Q: Is this job very different from your previous ones?
A: Absolutely. That is why I am here today. eBay, I believe, has the hottest and biggest technology challenge in the Internet space.
Q: How is that?
A: If you take a look at a lot of the other e-commerce sites, even though they have a lot of volume and activity, the actual intensity can be pretty low. You do a lot of batch updates to a back-end database and it looks pretty recent, but you still have to fly packages around the world, and getting updates on the packages isn't a hard thing to do - though it is important.
If you take a look at eBay, you are talking about an extremely tight integration between all the Web transactions and the database. The volume and the intensity put it in the Fortune-100 kind of transaction volumes.
Q: What's been causing all those service problems at eBay recently?
A: The good news is these are high-class problems to have. We have an extremely scalable and tight application that is all written in C++ and has a lot of headroom and legs left to run. What we didn't do so well was to put as much focus on reliability and availability of our platform. As a result, with some of the bigger outages we didn't have as much recovery and flexibility as we needed. We didn't have hardware redundancy and failover. So if our database server crashed for any reason, we had to fix all of the elements of the server itself to be able to roll back and get the site back up.
Q: What are you doing about it?
A: We already have a warm backup situation where we should be able to get back up pretty quickly - within two to four hours of an outage - at any time. By the middle of October, we will have a high-availability backup (with fully redundant servers) that will have us back up within an hour. At the same time, we are working on our next-generation architecture plan to (eliminate) any single point of failures. We are looking at distributing the application and database over multiple servers to make sure we can handle the 100X growth in database activity we are experiencing.
Q: What kind of testing are you doing?
A: Building a test environment to simulate all this is not a trivial thing. As an old pro at this, I would like to spend more time testing [applications], but we've got time-to-market issues. We are doing things in Internet time where everything moves at warp speed. We've spent a lot of time improving our quality assurance capability. I think we have done a reasonable job of testing a lot of the changes.
Q: So how do you figure out how much capacity you need and how much is too much?
A: It is an art, not a science. I was just at a meeting where we were talking about (immediately) adding more DASD (storage) than we would have in a six- to eight-month period. You got to get more disciplined in what you do. You simply have to get tighter, simpler and be smarter on things like archiving and DASD management. The demand grows and grows and grows. The volume of traffic from our site has almost doubled from our June outage and grown by 35 per cent just in the one month I've been announced.
Q: Are there any tools or metrics that help you do this?
A: There are a lot of tools out there, but most of them are not geared to deliver what I need. So we have to write a bunch of what we need ourselves. Most of the time we get an off-the-shelf product and then we've got to customise it. This is not rote behavior we are talking about. This is breaking new ground.

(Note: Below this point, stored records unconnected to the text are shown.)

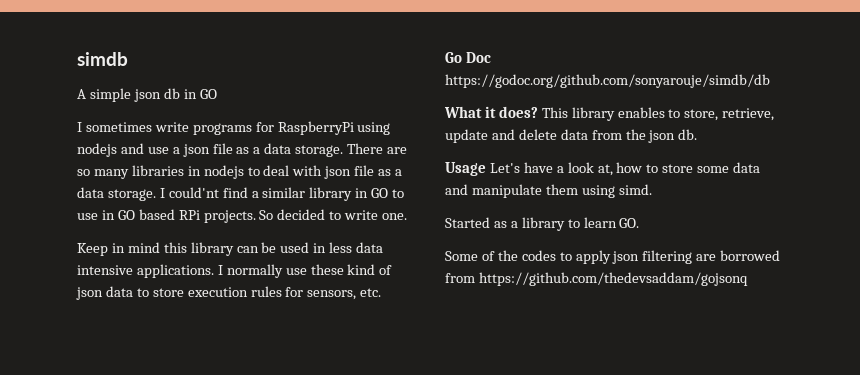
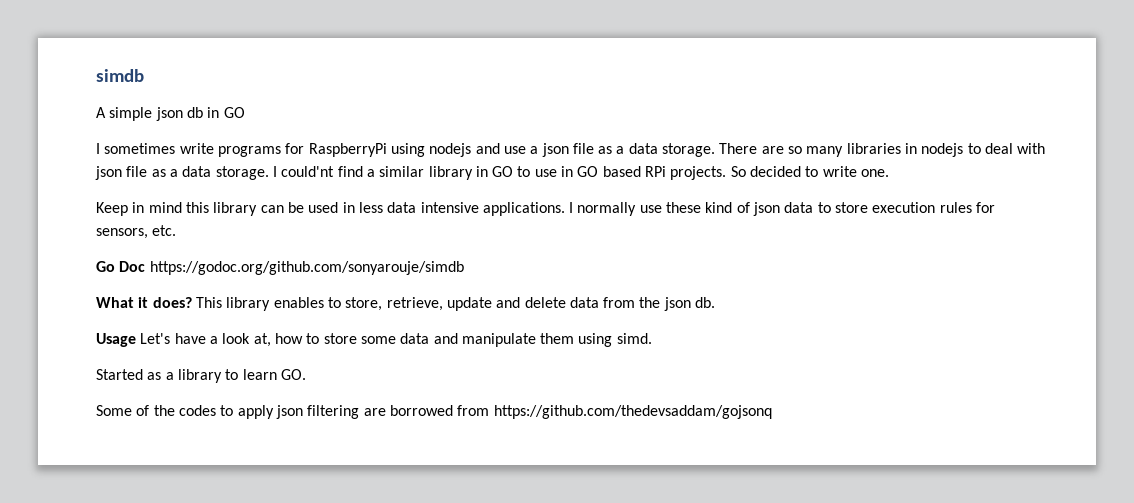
[445,74,770,88] https://godoc.org/github.com/sonyarouje/simdb/db -> [149,261,464,275] https://godoc.org/github.com/sonyarouje/simdb

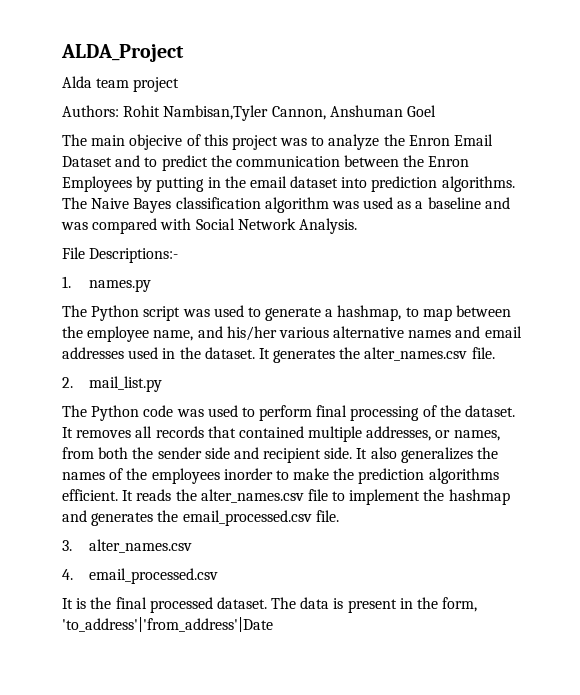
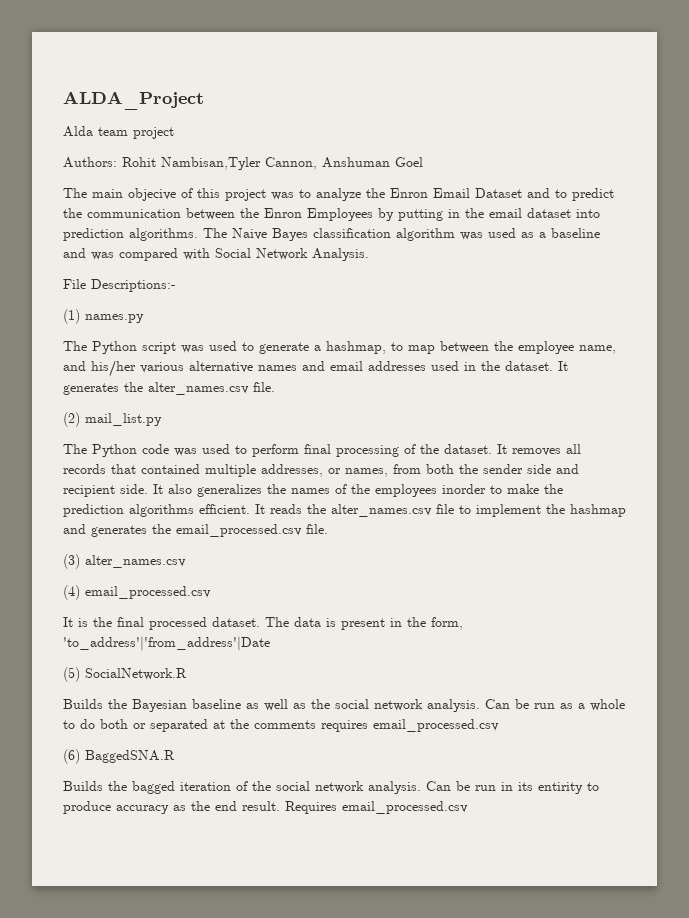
[62,276,71,288] 1. -> [63,309,80,324] (1)
[62,377,73,388] 2. -> [63,412,80,427] (2)
[62,540,72,551] 3. -> [63,554,80,569] (3)
[62,569,73,580] 4. -> [63,585,80,600] (4)
(273, 624) none -> [63,667,187,682] [63,699,625,712] [63,719,499,732] [63,749,175,764] [63,781,599,794] [63,801,468,814] // (5) SocialNetwork.R // Builds the Bayesian baseline as well as the social network analysis. Can be run as a whole to do both or separated at the comments requires email_processed.csv // (6) BaggedSNA.R // Builds the bagged iteration of the social network analysis. Can be run in its entirity to produce accuracy as the end result. Requires email_processed.csv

Q: How do you figure out how much to spend on upgrading your site?
A: We know exactly what downtime can cost us in lost revenue. We have a very strong and very loyal user community and the biggest roadblock is our inability to scale. We will spend cost-effectively and prudently. It would be silly for us not to buy the capacity we need and to stay ahead of our wildest dreams on capacity.
The architecture that we lay both in the near term and long term has to be about two times our wildest estimation, so that we can stay way the heck ahead. We think we are pretty big now, but a year later we are going to grow 10X. We are sitting here 100 times the size we were last year.... The judicious thing to do is to pick solution that let you scale almost infinitely.
Q: What advice do you have for companies grappling with similar issues?
A: I think you need to bring an elephant gun to kill a mouse. Hardware is cheap, the pace of the game is frenetic and being the first mover in an industry like this is very important. You really need to figure out what the business plan is, do a what-if scenario that is beyond your wildest dreams and build an architecture that lets you scale beyond your wildest estimation. You quickly need to be a world-class organisation to handle your technology. It is like managing a Fortune-100 kind of computing environment when your company is still a toddler.